Carry none of the pictures over; write out the complete data exactly.

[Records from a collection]
BEGIN
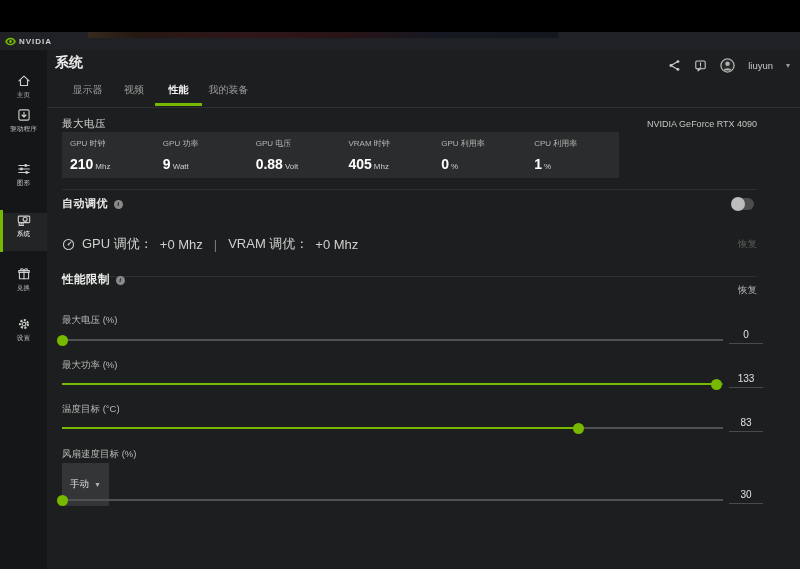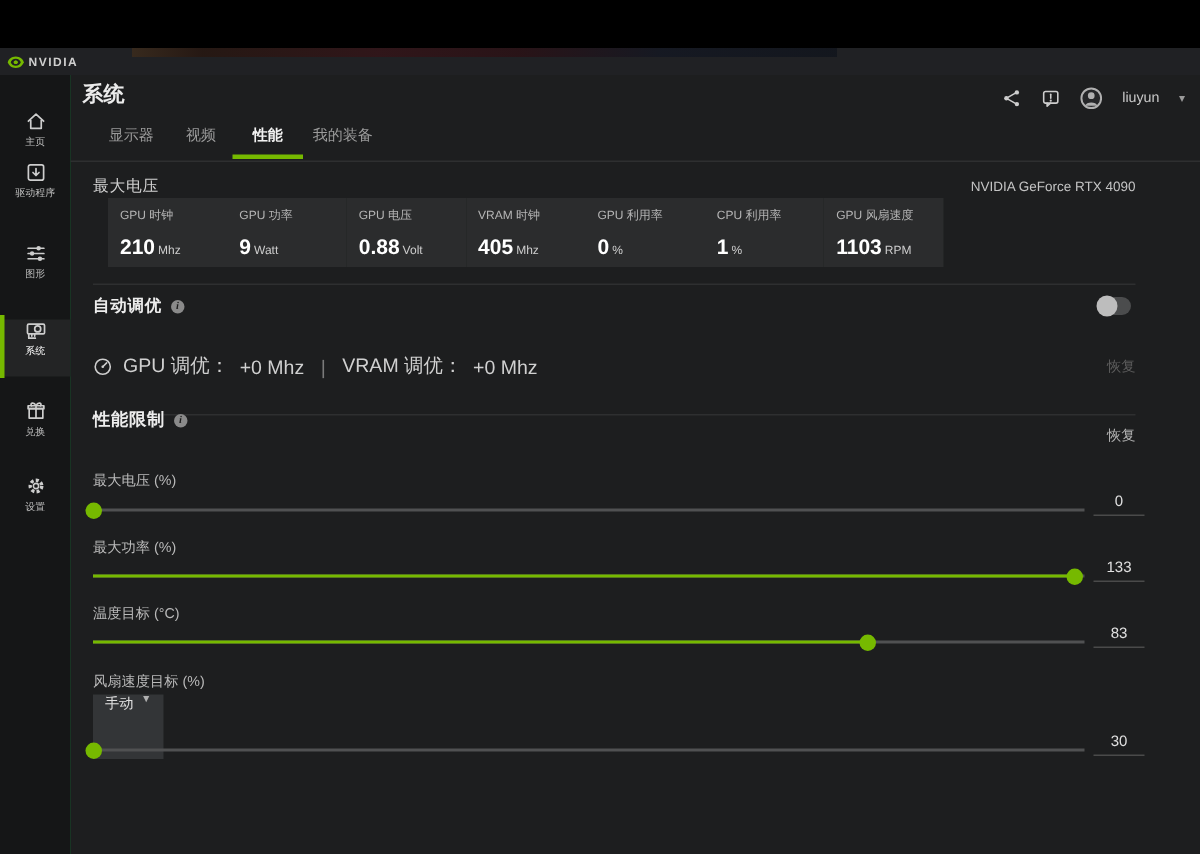--- a/index.html
+++ b/index.html
@@ -46,7 +46,7 @@
   .sec-label { position:absolute; left:15px; font-size:10.5px; color:#d2d2d2; letter-spacing:.5px; }
   .stats-title { top:67px; }
   .gpu-name { position:absolute; right:43px; top:69px; font-size:9px; color:#c4c4c4; }
-  .cards { position:absolute; left:25px; top:82px; width:557px; height:46px; display:flex; }
+  .cards { position:absolute; left:15px; top:82px; width:557px; height:46px; display:flex; }
   .card { flex:1; background:#2b2c2d; padding:6px 8px; position:relative; }
   .card-label { font-size:8px; color:#b5b5b5; white-space:nowrap; }
   .card-value { position:absolute; left:8px; bottom:6px; font-size:14px; color:#fff; font-weight:bold; white-space:nowrap; }

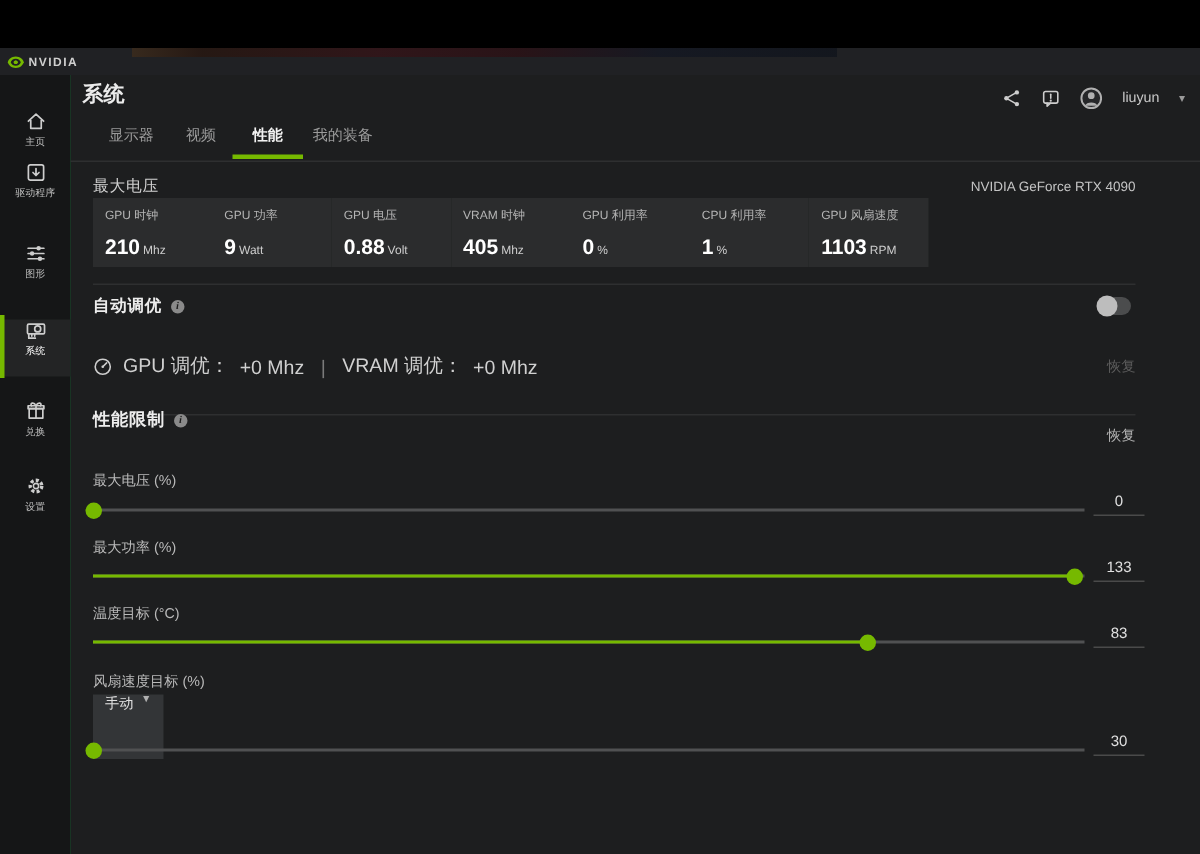--- a/index.html
+++ b/index.html
@@ -214,10 +214,6 @@
         <div class="card-label">CPU 利用率</div>
         <div class="card-value"><span>1</span><span class="card-unit">%</span></div>
       </div>
-      <div class="card">
-        <div class="card-label">GPU 风扇速度</div>
-        <div class="card-value"><span>1103</span><span class="card-unit">RPM</span></div>
-      </div>
     </div>
 
     <div class="divider div-1"></div>

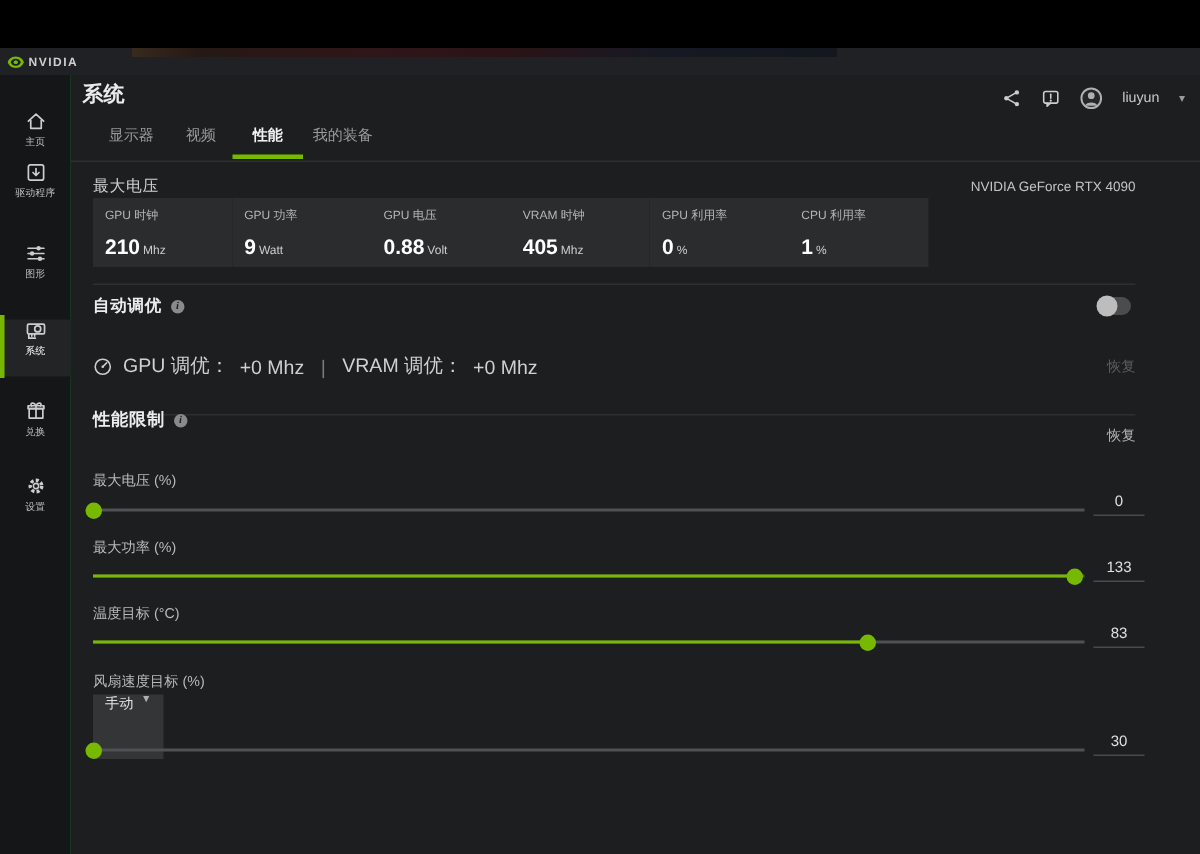--- a/index.html
+++ b/index.html
@@ -83,7 +83,7 @@
   .lbl-3{top:353px} .trk-3{top:377px} .val-3{top:367px}
   .lbl-4{top:398px} .trk-4{top:449px} .val-4{top:439px}
   .dropdown { position:absolute; left:15px; top:413px; width:47px; height:43px; background:#333537;
-    display:flex; align-items:flex-start; justify-content:center; gap:5px; cursor:pointer; }
+    display:flex; align-items:center; justify-content:center; gap:5px; cursor:pointer; }
   .dropdown .dd-label { font-size:9.5px; color:#e0e0e0; }
   .dropdown .dd-caret { font-size:7px; color:#b0b0b0; }
 

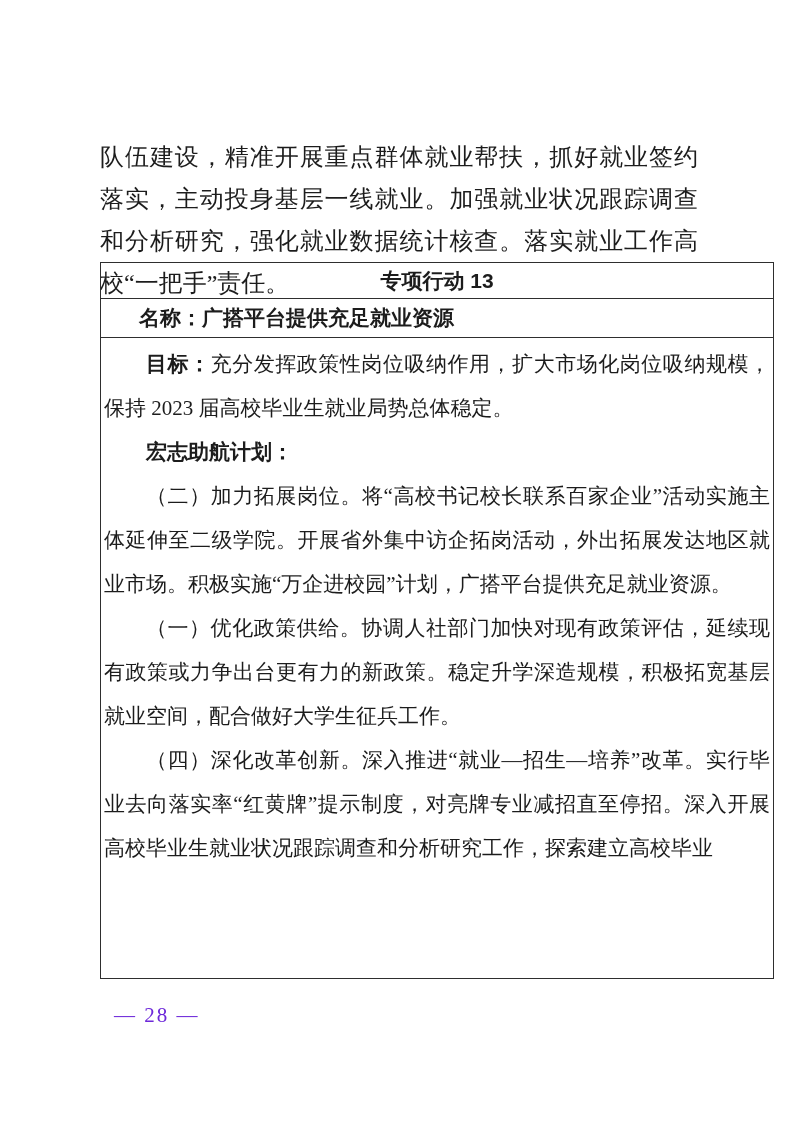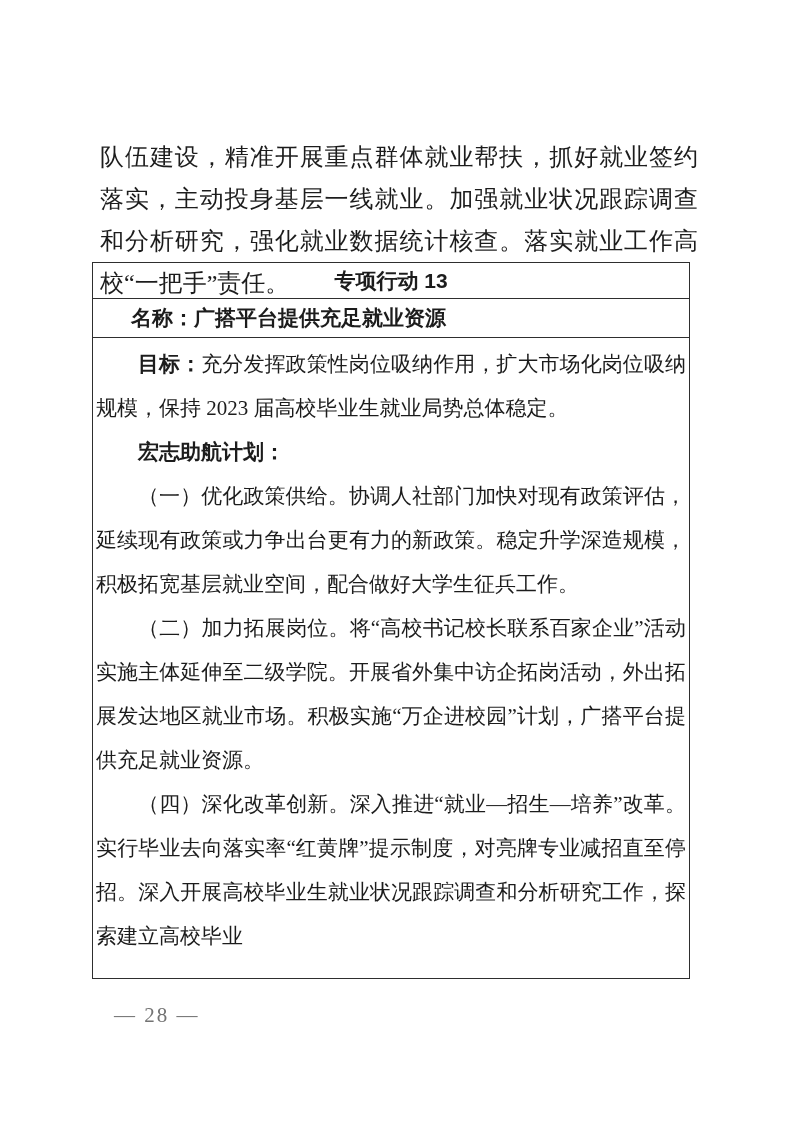--- a/index.html
+++ b/index.html
@@ -24,9 +24,9 @@
   }
   .action-table {
     position: absolute;
-    left: 92px;
+    left: 100px;
     top: 262px;
-    width: 598px;
+    width: 674px;
     box-sizing: border-box;
     border: 1.4px solid #2e2e2e;
   }

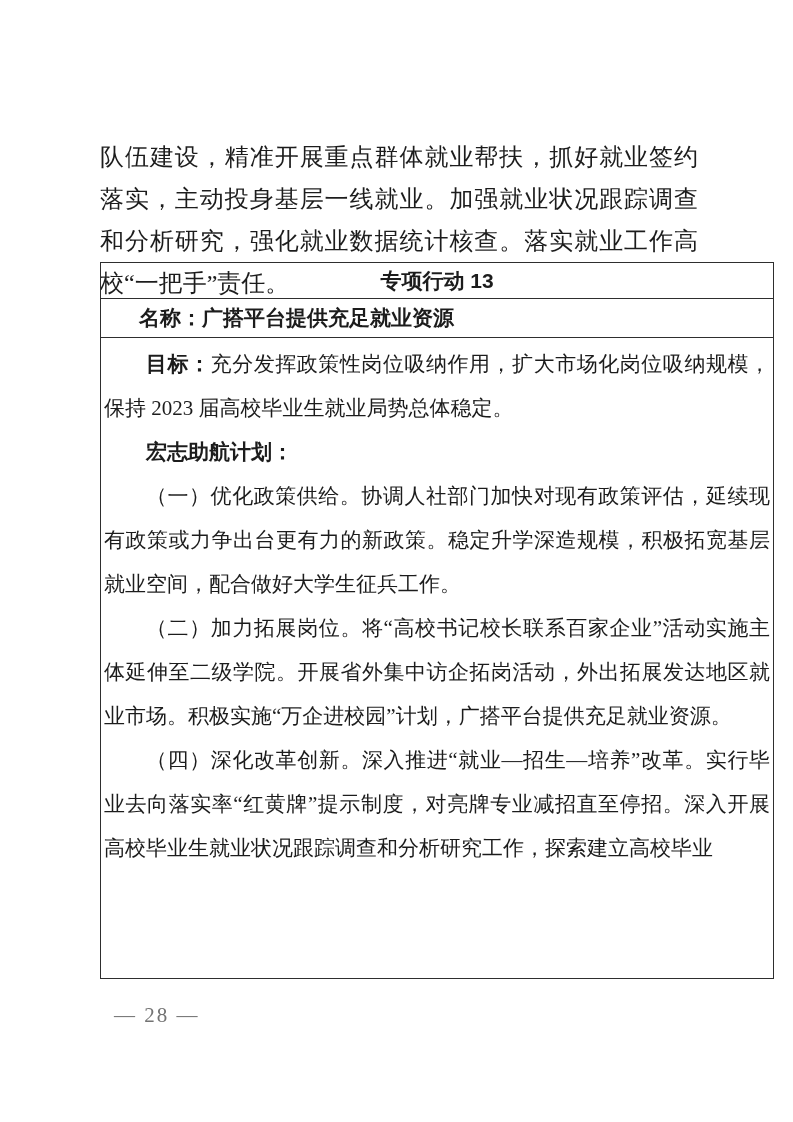--- a/index.html
+++ b/index.html
@@ -97,9 +97,9 @@
 
       <p class="hei">宏志助航计划：</p>
 
+      <p>（二）加力拓展岗位。将“高校书记校长联系百家企业”活动实施主体延伸至二级学院。开展省外集中访企拓岗活动，外出拓展发达地区就业市场。积极实施“万企进校园”计划，广搭平台提供充足就业资源。</p>
+
       <p>（一）优化政策供给。协调人社部门加快对现有政策评估，延续现有政策或力争出台更有力的新政策。稳定升学深造规模，积极拓宽基层就业空间，配合做好大学生征兵工作。</p>
-
-      <p>（二）加力拓展岗位。将“高校书记校长联系百家企业”活动实施主体延伸至二级学院。开展省外集中访企拓岗活动，外出拓展发达地区就业市场。积极实施“万企进校园”计划，广搭平台提供充足就业资源。</p>
 
 
       <p>（四）深化改革创新。深入推进“就业—招生—培养”改革。实行毕业去向落实率“红黄牌”提示制度，对亮牌专业减招直至停招。深入开展高校毕业生就业状况跟踪调查和分析研究工作，探索建立高校毕业</p>

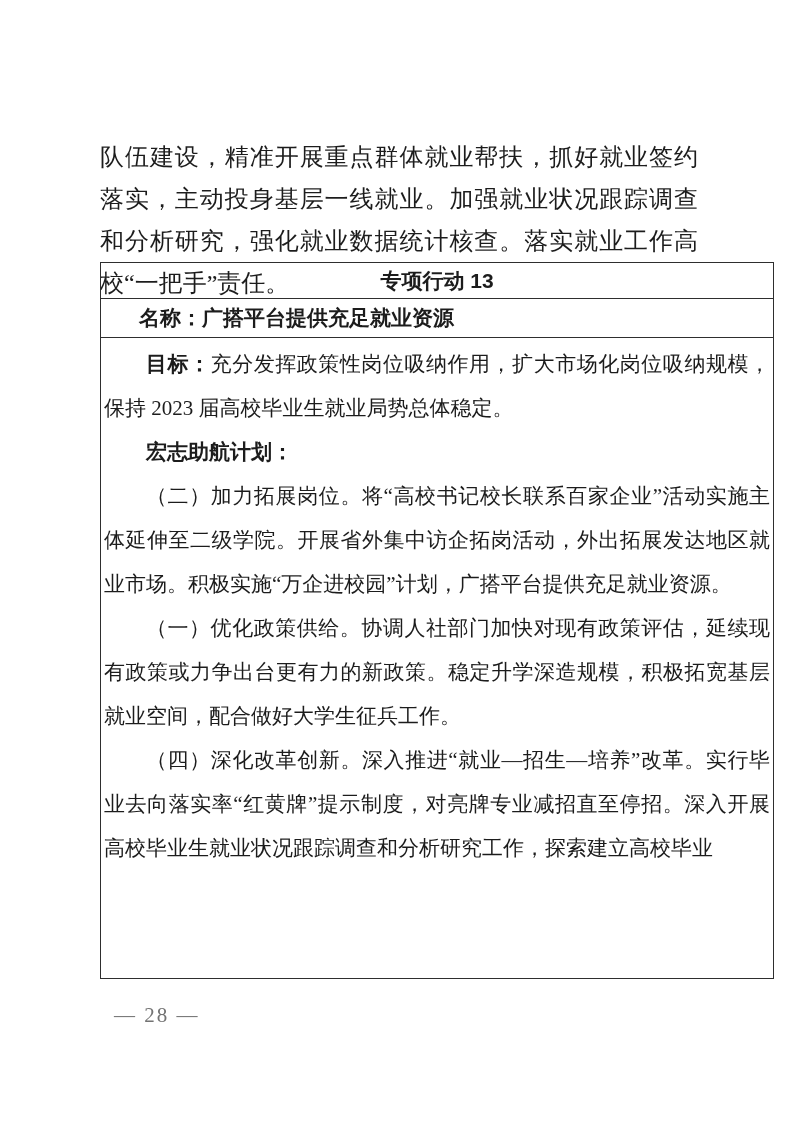--- a/index.html
+++ b/index.html
@@ -75,7 +75,7 @@
     top: 1003px;
     font-size: 21px;
     letter-spacing: 2px;
-    color: #737373;
+    color: #6d28d9;
   }
 </style>
 </head>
END
### Response:
--- a/index.html
+++ b/index.html
@@ -46,7 +46,7 @@
   .sec-label { position:absolute; left:15px; font-size:10.5px; color:#d2d2d2; letter-spacing:.5px; }
   .stats-title { top:67px; }
   .gpu-name { position:absolute; right:43px; top:69px; font-size:9px; color:#c4c4c4; }
-  .cards { position:absolute; left:25px; top:82px; width:557px; height:46px; display:flex; }
+  .cards { position:absolute; left:15px; top:82px; width:557px; height:46px; display:flex; }
   .card { flex:1; background:#2b2c2d; padding:6px 8px; position:relative; }
   .card-label { font-size:8px; color:#b5b5b5; white-space:nowrap; }
   .card-value { position:absolute; left:8px; bottom:6px; font-size:14px; color:#fff; font-weight:bold; white-space:nowrap; }

--- a/index.html
+++ b/index.html
@@ -214,10 +214,6 @@
         <div class="card-label">CPU 利用率</div>
         <div class="card-value"><span>1</span><span class="card-unit">%</span></div>
       </div>
-      <div class="card">
-        <div class="card-label">GPU 风扇速度</div>
-        <div class="card-value"><span>1103</span><span class="card-unit">RPM</span></div>
-      </div>
     </div>
 
     <div class="divider div-1"></div>

--- a/index.html
+++ b/index.html
@@ -83,7 +83,7 @@
   .lbl-3{top:353px} .trk-3{top:377px} .val-3{top:367px}
   .lbl-4{top:398px} .trk-4{top:449px} .val-4{top:439px}
   .dropdown { position:absolute; left:15px; top:413px; width:47px; height:43px; background:#333537;
-    display:flex; align-items:flex-start; justify-content:center; gap:5px; cursor:pointer; }
+    display:flex; align-items:center; justify-content:center; gap:5px; cursor:pointer; }
   .dropdown .dd-label { font-size:9.5px; color:#e0e0e0; }
   .dropdown .dd-caret { font-size:7px; color:#b0b0b0; }
 

--- a/index.html
+++ b/index.html
@@ -24,9 +24,9 @@
   }
   .action-table {
     position: absolute;
-    left: 92px;
+    left: 100px;
     top: 262px;
-    width: 598px;
+    width: 674px;
     box-sizing: border-box;
     border: 1.4px solid #2e2e2e;
   }

--- a/index.html
+++ b/index.html
@@ -97,9 +97,9 @@
 
       <p class="hei">宏志助航计划：</p>
 
+      <p>（二）加力拓展岗位。将“高校书记校长联系百家企业”活动实施主体延伸至二级学院。开展省外集中访企拓岗活动，外出拓展发达地区就业市场。积极实施“万企进校园”计划，广搭平台提供充足就业资源。</p>
+
       <p>（一）优化政策供给。协调人社部门加快对现有政策评估，延续现有政策或力争出台更有力的新政策。稳定升学深造规模，积极拓宽基层就业空间，配合做好大学生征兵工作。</p>
-
-      <p>（二）加力拓展岗位。将“高校书记校长联系百家企业”活动实施主体延伸至二级学院。开展省外集中访企拓岗活动，外出拓展发达地区就业市场。积极实施“万企进校园”计划，广搭平台提供充足就业资源。</p>
 
 
       <p>（四）深化改革创新。深入推进“就业—招生—培养”改革。实行毕业去向落实率“红黄牌”提示制度，对亮牌专业减招直至停招。深入开展高校毕业生就业状况跟踪调查和分析研究工作，探索建立高校毕业</p>

--- a/index.html
+++ b/index.html
@@ -75,7 +75,7 @@
     top: 1003px;
     font-size: 21px;
     letter-spacing: 2px;
-    color: #737373;
+    color: #6d28d9;
   }
 </style>
 </head>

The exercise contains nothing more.